Pour Thierry Paquot, la question de la taille des villes est centrale, il plaide pour une désurbanisation. «Je suis aussi convaincu aujourd’hui de l’importance de l’écologie, transversale, intergénérationnelles, pour surmonter la faille. Il faudrait passer d’élus thématiques à des élus transversaux, il faut écologiser nos esprits». Il se prononce pour une vie dans laquelle on privilégie «l’attente, l’ennui, la sieste». Il en vient aux Grecs et aux Romains, à leurs différences: «pour les premiers il y a d’abord la cité dans laquelle viennent s’installer des citoyens alors que pour les Romains ce sont les citoyens qui, en s’organisant, font la cité». Puis de lancer: «Aujourd’hui l’urbanisation planétaire se fait sans ville. Car la ville c’est la combinaison de trois éléments: l’urbanité, la diversité et l’altérité et si un seul élément est absent la ville disparaît». Concernant la diversité, le philosophe de l’urbain considère: «Les ghettos de riches voient le jour» et recouvre des réalités différentes «aux USA il s’agit de lieux protégés, aménagés, avec golf. En Amérique Latine de lieux sécurisés pour éviter les enlèvements, la violence. En Inde la qualité du paysage prime, avec, à proximité, des bidonvilles où habitent les personnels». Parle également de cette ville aux États-Unis interdites aux moins de 55 ans. «Résultat, lorsque les grands-parents veulent voir leurs petits-enfants ils doivent se rendre dans des hôtels à proximité de la ville». Il rappelle ensuite que, pour Cicéron: «L’urbanité, c’est la maîtrise de la langue qui permet d’accueillir l’Autre. L’urbanité c’est tendre la main à l’Autre». La composante diversité: «C’est de trouver tous les âges, les catégories sociales, les sexes, les métiers…. Puis, il y a l’altérité, l’inconnaissable, c’est traiter de l’Autre, c’est le rapport entre le vivant et l’humain».

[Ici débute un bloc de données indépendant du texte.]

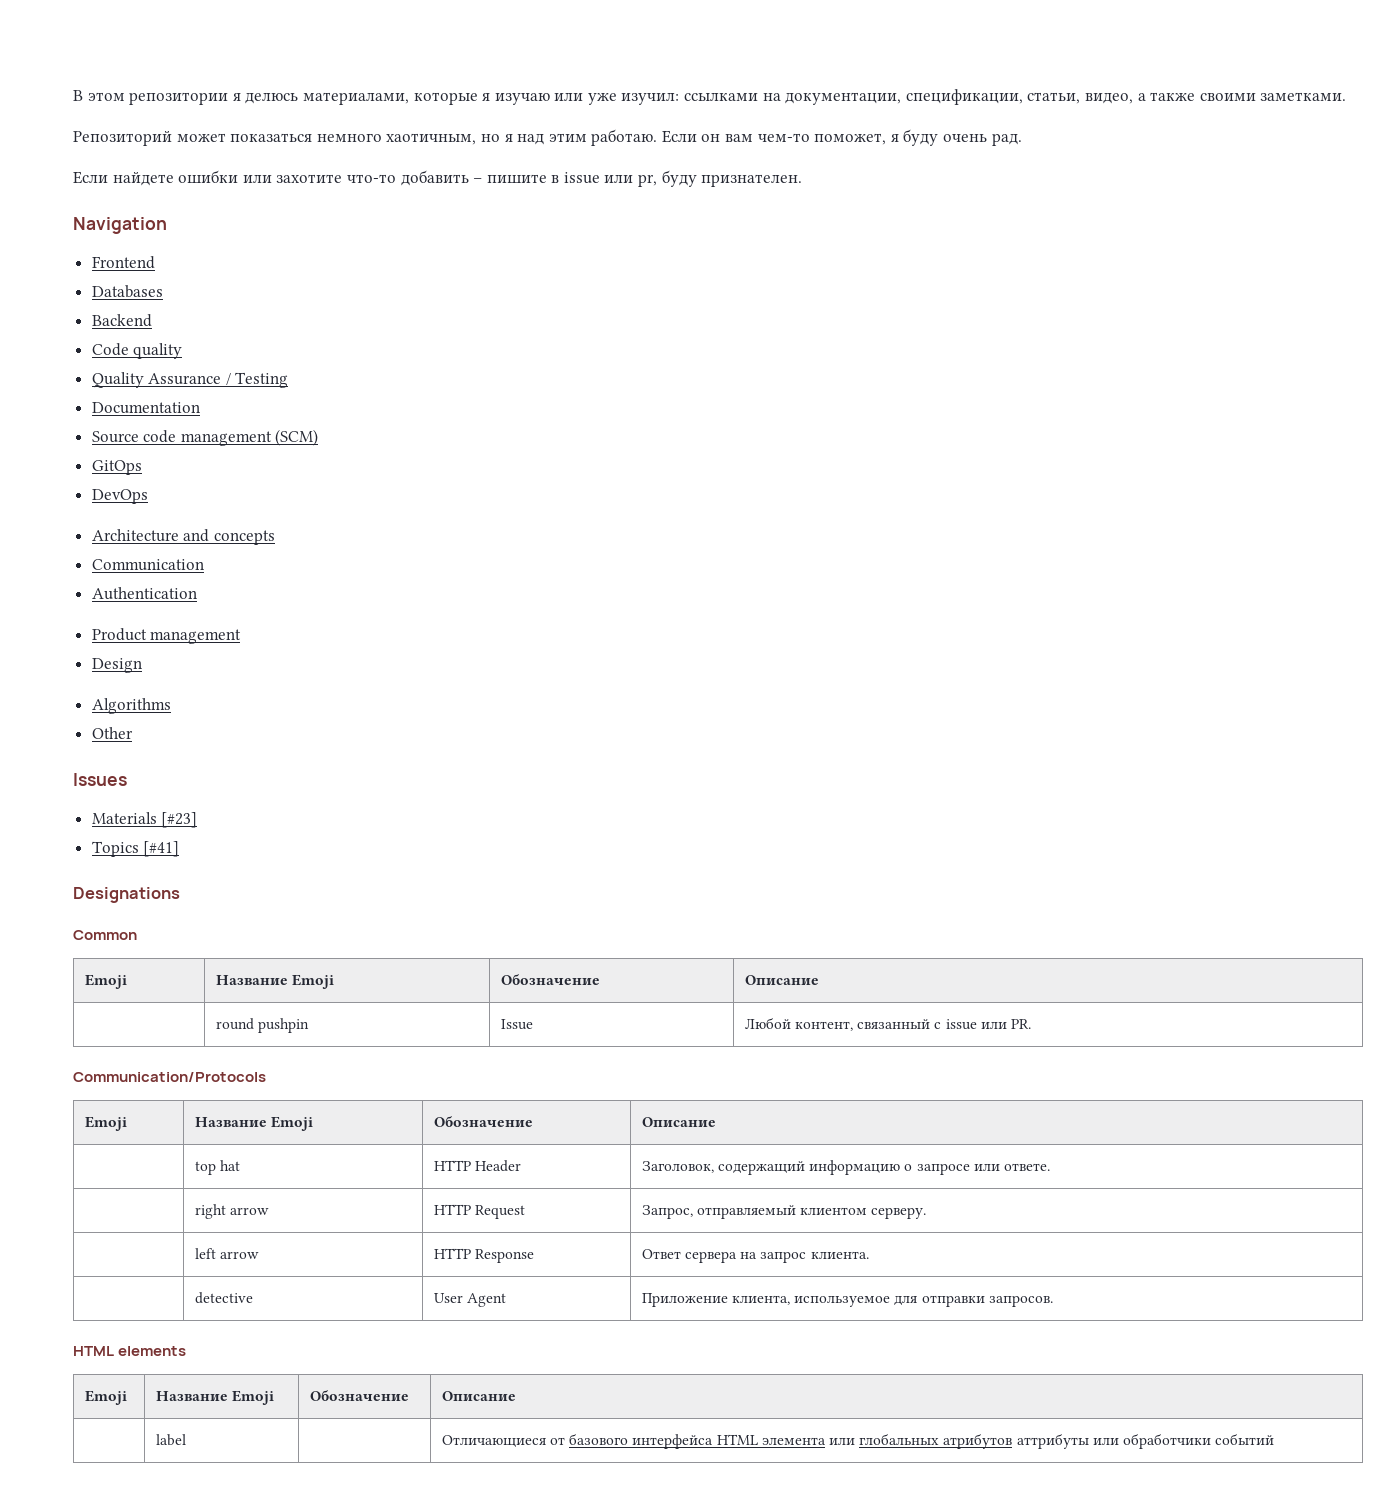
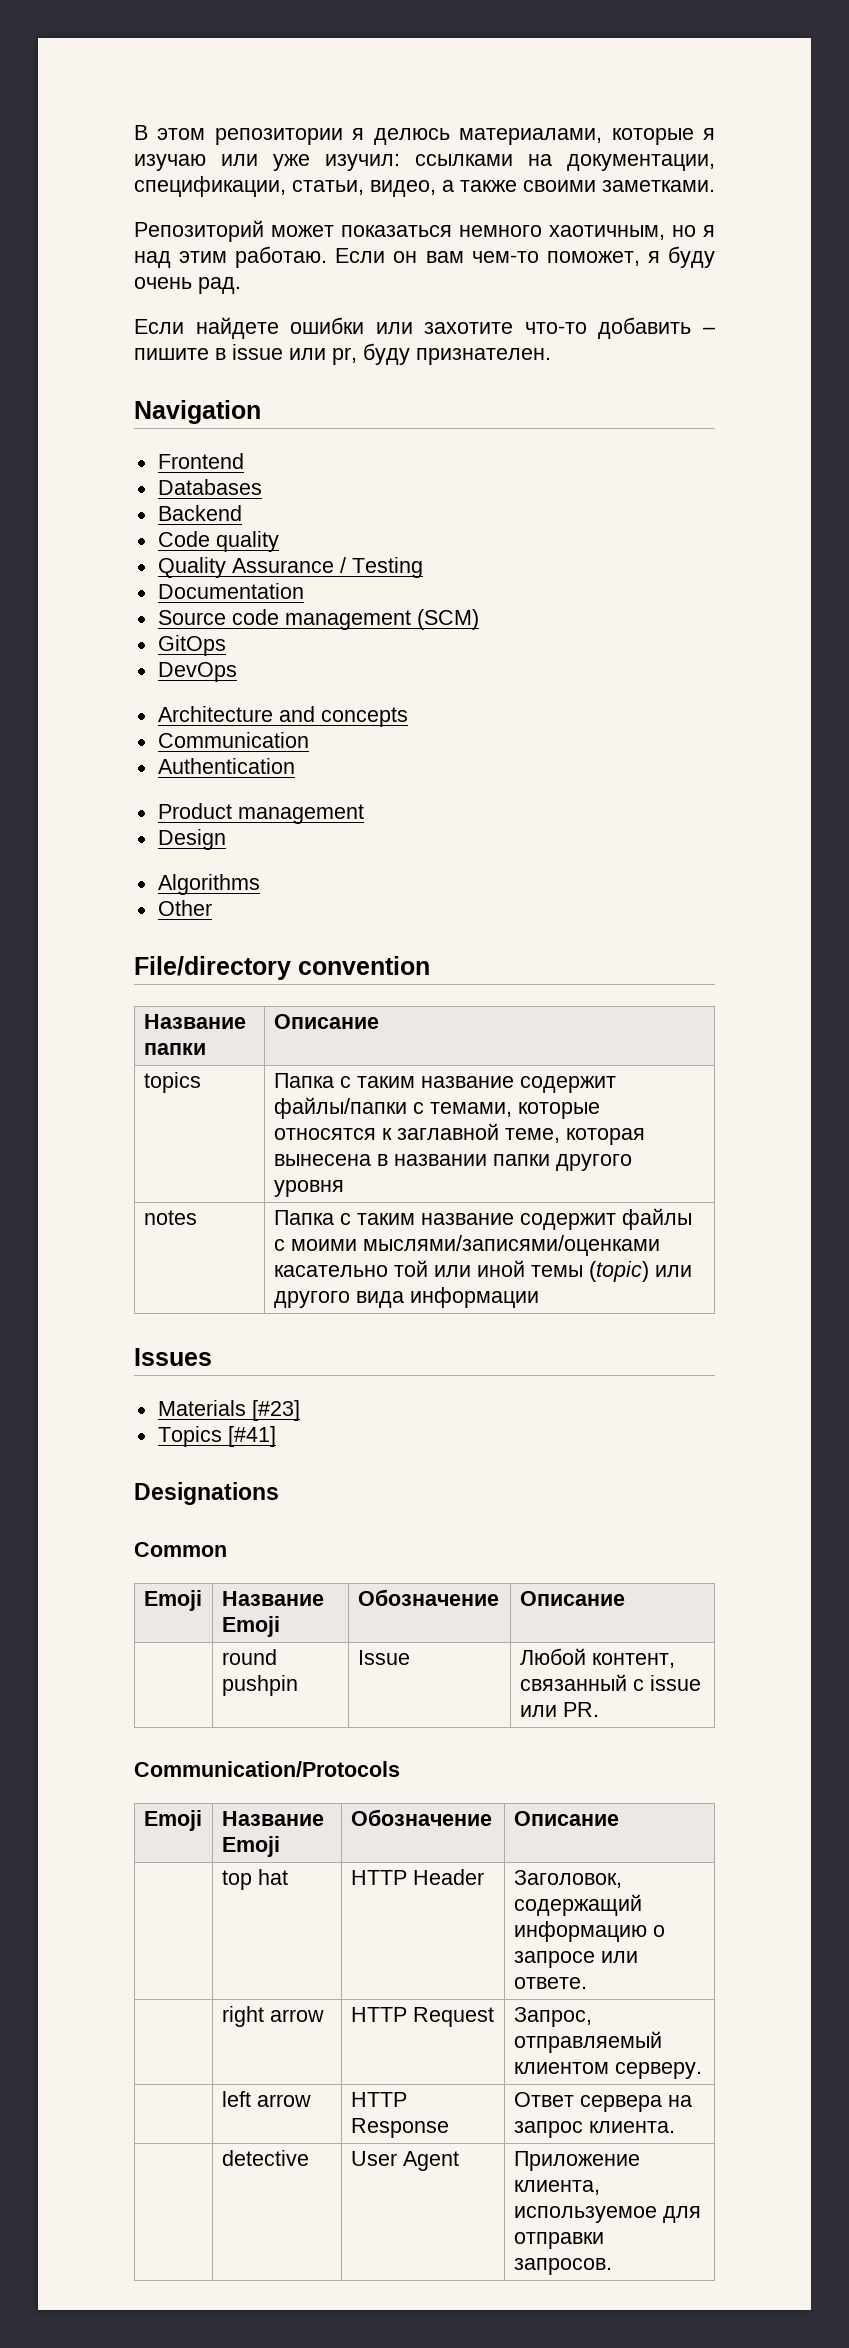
+ File/directory convention
+ Название папки | Описание
+ topics | Папка с таким название содержит файлы/папки с темами, которые относятся к заглавной теме, которая вынесена в названии папки другого уровня
+ notes | Папка с таким название содержит файлы с моими мыслями/записями/оценками касательно той или иной темы (topic) или другого вида информации
- HTML elements
- Emoji | Название Emoji | Обозначение | Описание
- | label | | Отличающиеся от базового интерфейса HTML элемента или глобальных атрибутов аттрибуты или обработчики событий

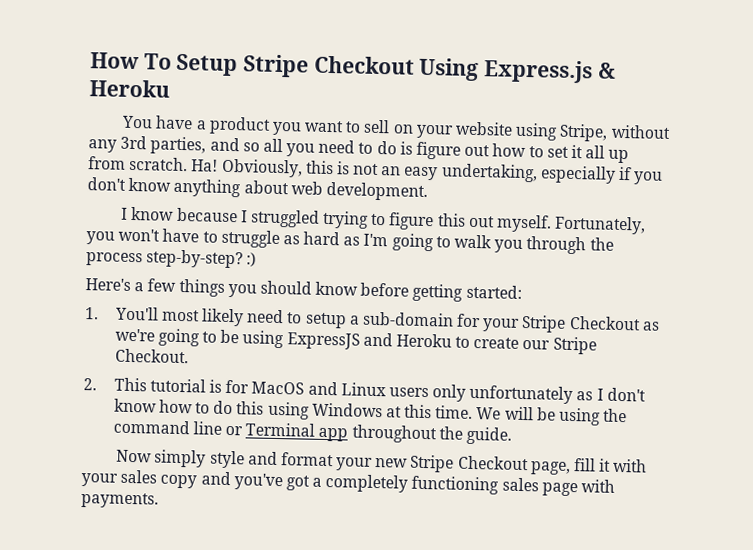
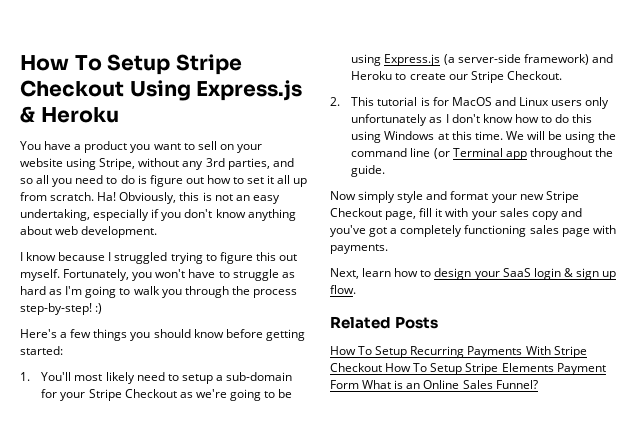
- Fortunately, you won't have to struggle as hard as I'm going to walk you through the process step-by-step? :)
+ Fortunately, you won't have to struggle as hard as I'm going to walk you through the process step-by-step! :)
- 1. You'll most likely need to setup a sub-domain for your Stripe Checkout as we're going to be using ExpressJS and Heroku to create our Stripe Checkout.
+ 1. You'll most likely need to setup a sub-domain for your Stripe Checkout as we're going to be using Express.js (a server-side framework) and Heroku to create our Stripe Checkout.
- We will be using the command line or Terminal app throughout the guide.
+ We will be using the command line (or Terminal app throughout the guide.
+ Next, learn how to design your SaaS login & sign up flow.
+ Related Posts
+ How To Setup Recurring Payments With Stripe Checkout How To Setup Stripe Elements Payment Form What is an Online Sales Funnel?

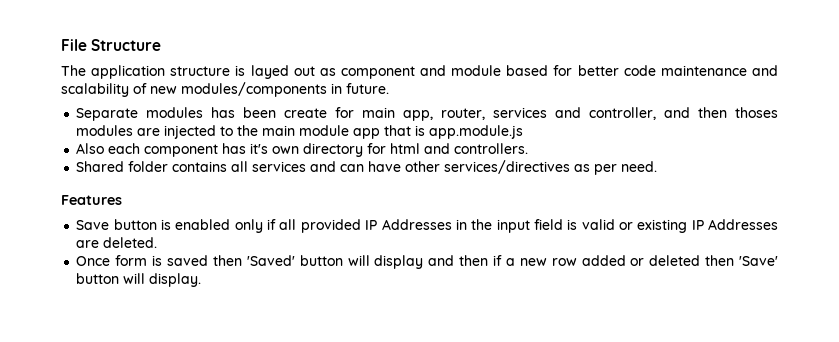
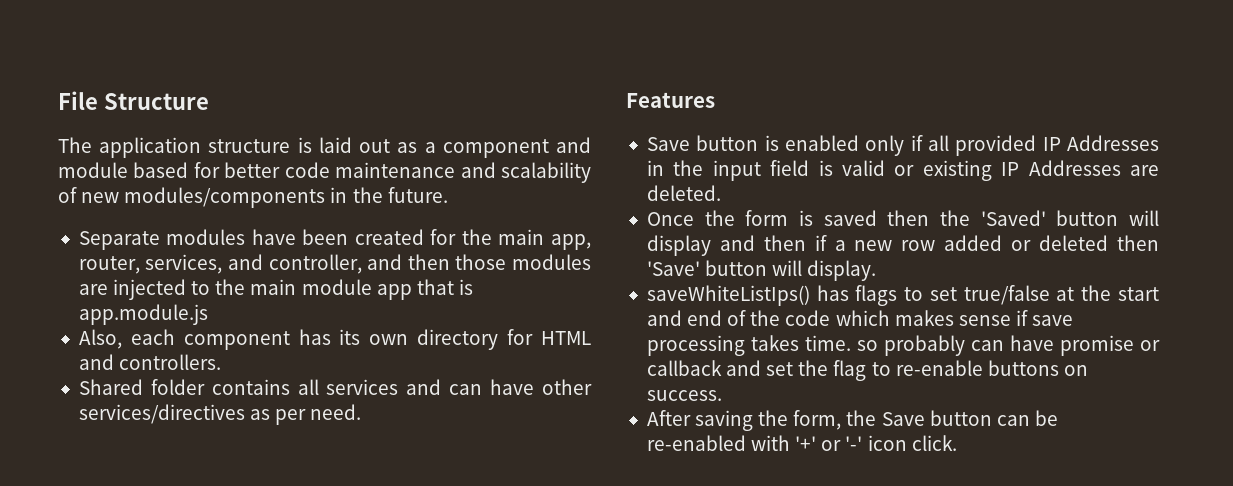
- The application structure is layed out as component and module based for better code maintenance and scalability of new modules/components in future.
+ The application structure is laid out as a component and module based for better code maintenance and scalability of new modules/components in the future.
- Separate modules has been create for main app, router, services and controller, and then thoses modules are injected to the main module app that is app.module.js
+ Separate modules have been created for the main app, router, services, and controller, and then those modules are injected to the main module app that is app.module.js
- Also each component has it's own directory for html and controllers.
+ Also, each component has its own directory for HTML and controllers.
- Once form is saved then 'Saved' button will display and then if a new row added or deleted then 'Save' button will display.
+ Once the form is saved then the 'Saved' button will display and then if a new row added or deleted then 'Save' button will display.
+ saveWhiteListIps() has flags to set true/false at the start and end of the code which makes sense if save processing takes time. so probably can have promise or callback and set the flag to re-enable buttons on success.
+ After saving the form, the Save button can be re-enabled with '+' or '-' icon click.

«Le Caire, 20 millions d’habitants avec d’une part des cités résidentielles pour riches et d’autre part la ville informelle»
Dina Heshmat, parle du Caire, ses 20 millions d’habitants «avec ses cités résidentielles pour riches, aux noms clinquants évoquant l’internationale néo-libérale et, de l’autre côté, la ville informelle où on construit sans permis, où la population installe l’eau et l’électricité, où des pratiques écologiques naissent». Elle met en exergue le livre d’Ahmed Khaled Towfik dont l’histoire se déroule en 2023 et raconte la jeunesse aisée de ces cités qui, pour tromper l’ennui, font des incursions dans les bas-fonds pour tuer un pauvre et ramener un des ses membres comme trophée. Puis, évoquer toute l’importance, dans cette ville de failles, du mouvement de la place Tahir, dont les effets, à ses yeux, perdurent, de façon plus ou moins souterraine: «C’était le lieu où on perdait le sens du temps, où toutes les couches de la société, les âges, pouvaient se rencontrer».
«La victoire de Trump est celle de la violence verbale»
Marc Crépon évoque un monde «dans lequel de plus en plus de personnes restent au bord du chemin provoquant parfois le mimétisme de la violence». Et c’est sur cela que jouent les populistes: «La victoire de Trump est celle de la violence verbale. Trump était tout le temps à la télé. Et, chaque fois qu’il a donné l’impression de franchir la ligne rouge il s’est trouvé renforcé. Cette violence a payé et c’est redoutable car elle est d’abord mimétique puis déceptive». Face à cela il plaide pour une culture de la non-violence.«car si on se résout à vivre dans la violence cette dernière ne fera que creuser encore plus la faille».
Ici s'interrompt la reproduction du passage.